Bir gün bir kız çıktı karşıma. Gencecikti, güzeldi. Samimi ve doğal olduğuna inandım. Aramızdaki yaş farkını hiç önemsemedik. Ömrümce yaşamadığım sevgiyi, ilgiyi onda gördüğüme inandım. Aramızdaki ilişkinin aşk olduğundan şüphem bile olmadı. Hiç acele etmedim. İyice emin olduktan sonra, evlenmeyi ciddî ciddî düşünmeye başladım.
Önce oğlumla konuşmayı düşündüm. Onunla konuşmaya karar verdiğim gün, o bana bir kız arkadaşını tanıştırmak istediğini söyledi. Sevindim.. Demek ki yıllar sonra baba- oğul ikimiz birden mutluluğu bulmak üzereydik. Oğluma onun kız arkadaşıyla tanışmaktan mutlu olacağımı, benim de evlenmeyi düşündüğüm bir kız olduğunu, onu da kendisiyle tanış
tırmak istediğimi söyledim. Oğlumun mutluluğu da benimki gibi iki katına çıktı. Çok sevindi çocuk. Yıllardan beri ilk defa baba – oğul yüzlerimiz gülüyordu.
Heyecanla bekledim o akşamı. Oğlum ilk defa bir kız arkadaşıyla tanıştıracaktı beni. Hizmetçi kadına, aşçıya sürekli emirler verip, çok güzel yemekler hazırlamalarını tembih ettim. Beklediğim saat nihayet gelmişti. Kapı açıldığında, oğlumun kolunda dünya güzeli bir kız belirdi. Ay gibi parlıyordu yüzü. Simsiyah ve çok parlak uzun saçları vardı. İri gözleri çok uzaklardan büyülüyordu insanı..

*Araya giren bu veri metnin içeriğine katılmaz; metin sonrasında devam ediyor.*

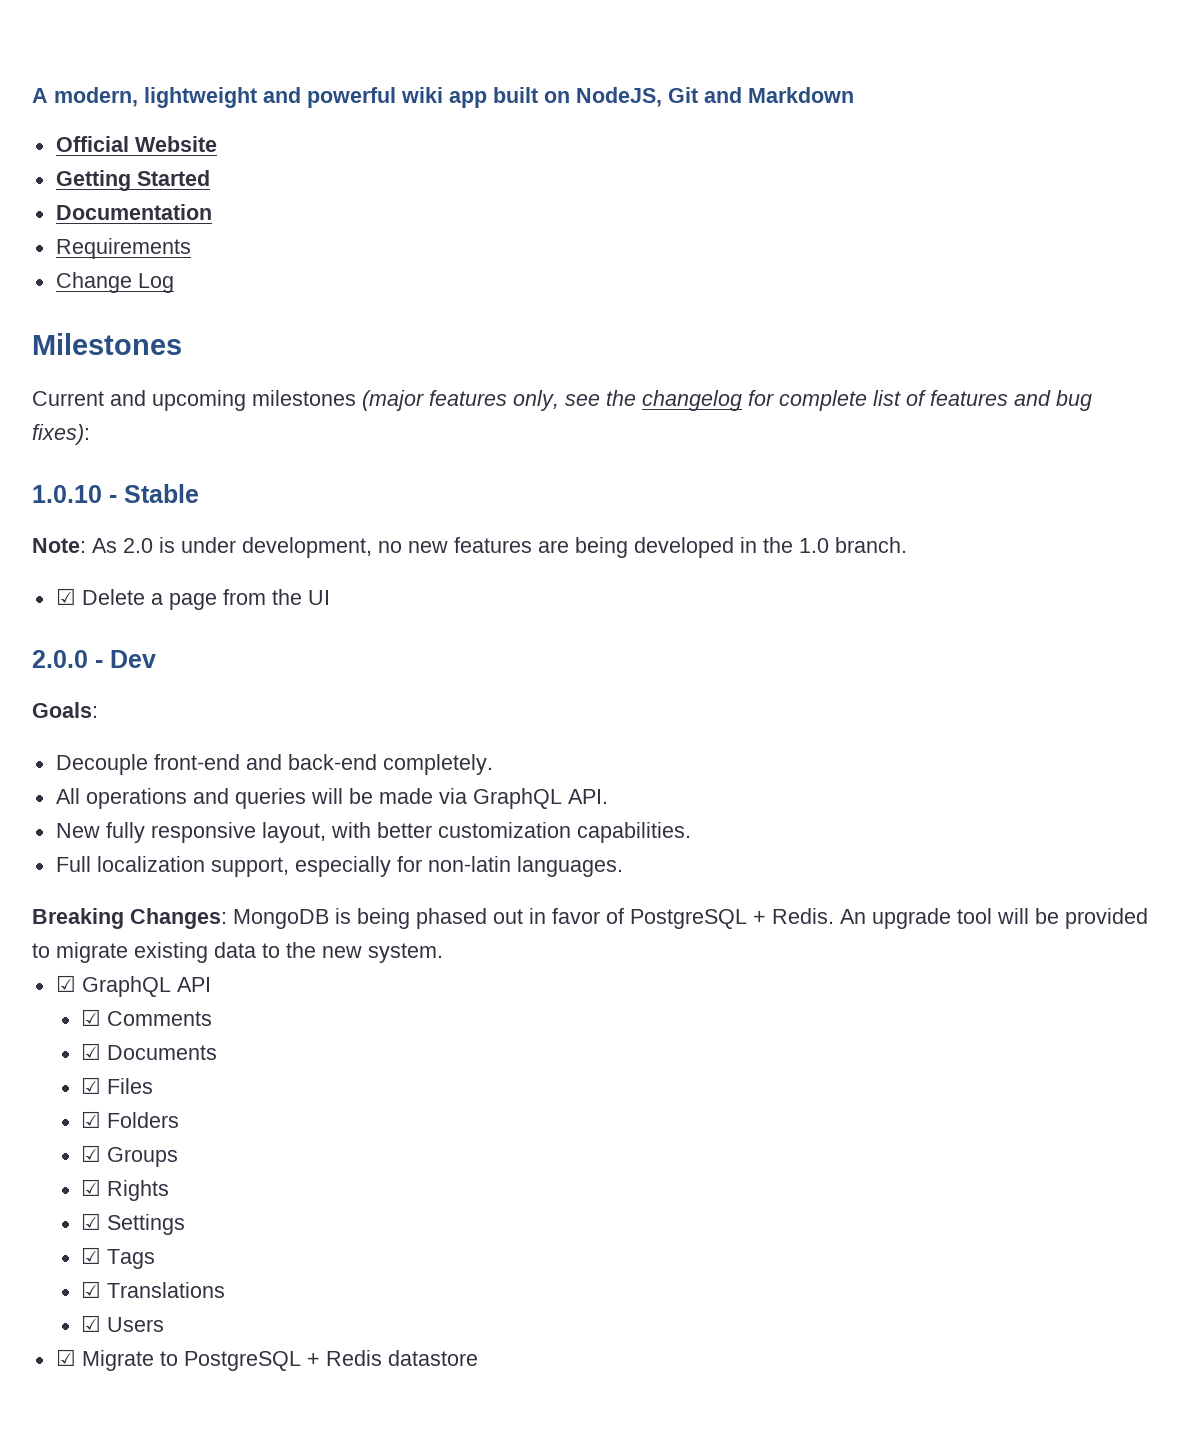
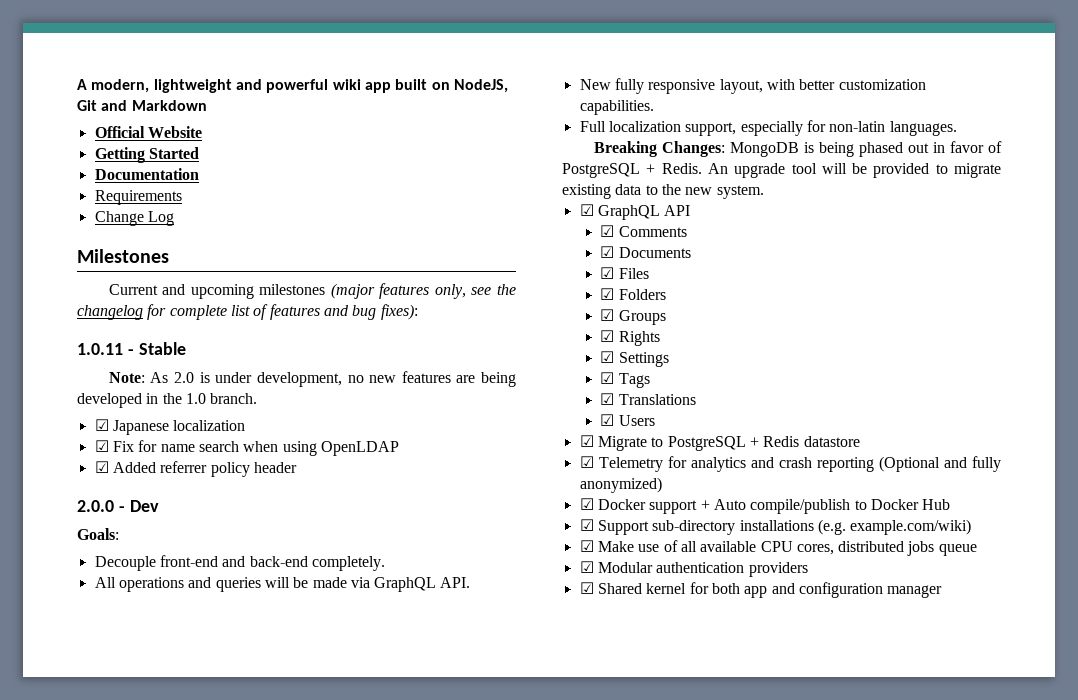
[32,485,102,503] 1.0.10 -> [77,343,123,355] 1.0.11
[81,589,330,610] Delete a page from the UI -> [112,420,246,435] [94,440,399,456] [94,461,297,477] Japanese localization // ☑ Fix for name search when using OpenLDAP // ☑ Added referrer policy header
(478, 1358) none -> [579,456,1001,472] [579,477,662,493] [579,498,951,514] [579,519,972,535] [579,540,977,556] [579,561,808,577] [579,582,943,598] // ☑ Telemetry for analytics and crash reporting (Optional and fully anonymized) // ☑ Docker support + Auto compile/publish to Docker Hub // ☑ Support sub-directory installations (e.g. example.com/wiki) // ☑ Make use of all available CPU cores, distributed jobs queue // ☑ Modular authentication providers // ☑ Shared kernel for both app and configuration manager

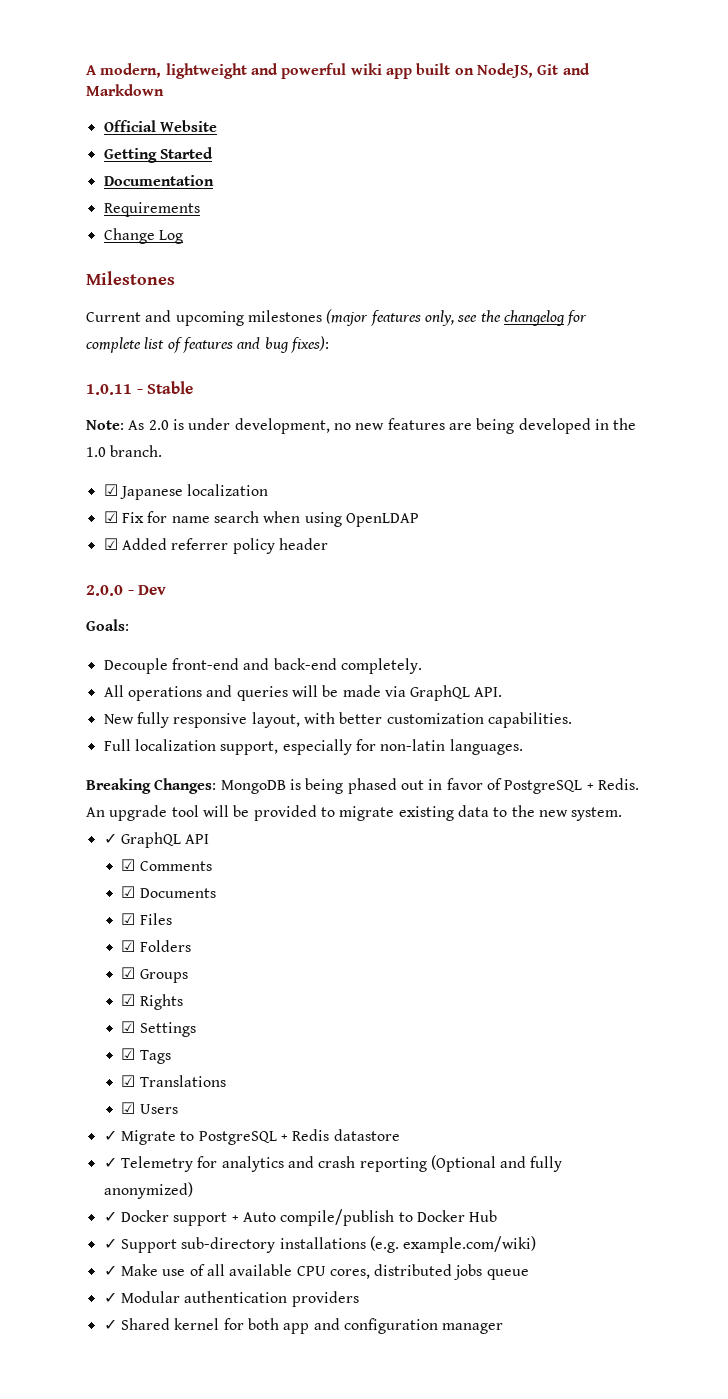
[579,204,594,216] ☑ -> [103,833,117,844] ✓
[579,435,594,447] ☑ -> [103,1130,117,1141] ✓
[579,456,594,468] ☑ -> [103,1157,117,1168] ✓
[579,498,594,510] ☑ -> [103,1211,117,1222] ✓
[579,519,594,531] ☑ -> [103,1238,117,1249] ✓
[579,540,594,552] ☑ -> [103,1265,117,1276] ✓
[579,561,594,573] ☑ -> [103,1292,117,1303] ✓
[579,582,594,594] ☑ -> [103,1319,117,1330] ✓

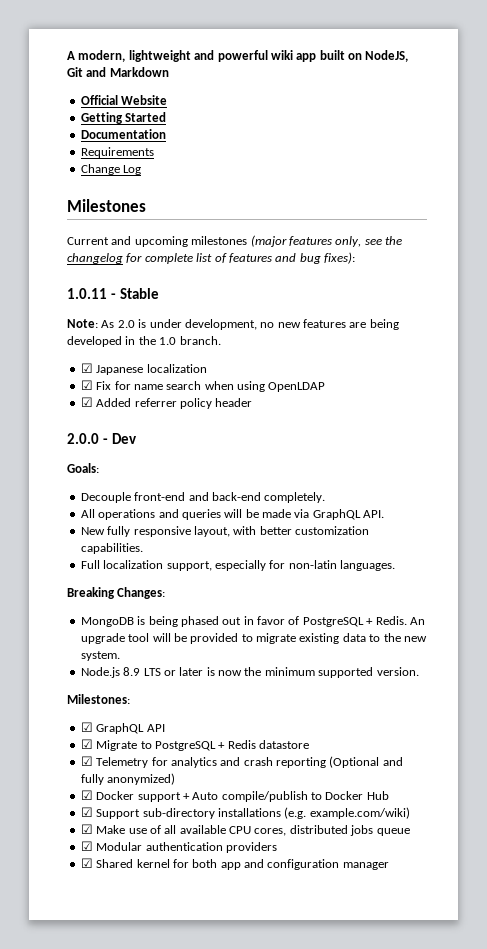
(217, 786) none -> (166, 593) //
[103,832,210,848] [121,859,212,871] [121,886,216,898] [121,913,172,925] [121,940,191,952] [121,967,188,983] [121,994,183,1010] [121,1021,196,1037] [121,1048,171,1064] [121,1075,226,1087] [121,1102,178,1114] [103,1130,117,1141] ✓ GraphQL API // ☑ Comments // ☑ Documents // ☑ Files // ☑ Folders // ☑ Groups // ☑ Rights // ☑ Settings // ☑ Tags // ☑ Translations // ☑ Users // ✓ -> [80,667,419,678] [67,694,130,704] [80,722,165,734] [80,739,93,749] Node.js 8.9 LTS or later is now the minimum supported version. // Milestones: // ☑ GraphQL API // ☑
[103,1157,117,1168] ✓ -> [80,756,93,766] ☑
[103,1211,117,1222] ✓ -> [80,790,93,800] ☑
[103,1238,117,1249] ✓ -> [80,807,93,817] ☑
[103,1265,117,1276] ✓ -> [80,824,93,834] ☑
[103,1292,117,1303] ✓ -> [80,841,93,851] ☑
[103,1319,117,1330] ✓ -> [80,858,93,868] ☑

Ben bu güzelliği daha önce görmüş müydüm yoksa ?
Aman Allah’ım, bu oydu ! Makbule…Benim Makbule’m ! Oğlum bana bir sürpriz mi hazırlamıştı yoksa ?.Evlenmeyi , kendisiyle de tanıştırmayı düşündüğüm, o dünyalar güzeli kızı, biricik aşkımı, eve getirip, bana sürpriz mi yapıyordu ?
Yaklaştılar. Ben de onlara doğru yürüdüm.
_ Babacığım , tanıştırayım ; işte sevdiğim kadın, Makbule !
………………………………………………………………
_ Makbule ; bu da dünyanın en değerli babası ! Hayatta en çok değer verdiğim insan. Babam Niyazi..
…………………………………………………………………
_ Çok memnun oldum efendim. Naci, her buluştuğumuzda, övgüyle söz eder sizden. Adeta, görmeden tanımıştım sizi.
………………………………………………………………
Hiçbir şey söyleyemiyordum. Söyleyecek söz bulamıyordum. Yoksa bu bir şaka mıydı, ya da rüya falan mı ? Allah’ım ne olur rüya ise eğer, bir an önce uyanayım artık. Şaka ise de bitsin artık.
Sadece bekliyordum. Susarak onları dinliyor, seyrediyor ve bekliyordum. Rüya değilse, şaka değilse eğer, böyle bir şey nasıl olabilirdi ? Aylardır tanıdığım insanı, benzetmiş falan olamazdım. Oydu işte ; Makbule’ydi…Üstelik aynı anda baba- oğul, ikimizi birden oynatacak biri olamazdı. Öyle biri değildi, olamazdı da…
Daha fazla dayanamayıp, oğlumu yanıma çağırdım ve kendisiyle özel konuşmak istediğimi söyledim. Boş bir odaya geçtik birlikte. Karşılıklı oturduk. Titriyordum oğlumun karşısında. Elimdeki içki kadehini bir çırpıda bitirip konuşmaya başladım
_ Oğlum, sen bana bir şaka falan mı yapıyorsun ? Eğer öyleyse, kusura bakma, fazla dayanamadım. Bir an önce bitirsen de, ben de rahatlasam diyorum… Şaşırdı çocuk.. Neden böyle dediğimi anlayamadı. Merakla, yerinden kalkıp sordu.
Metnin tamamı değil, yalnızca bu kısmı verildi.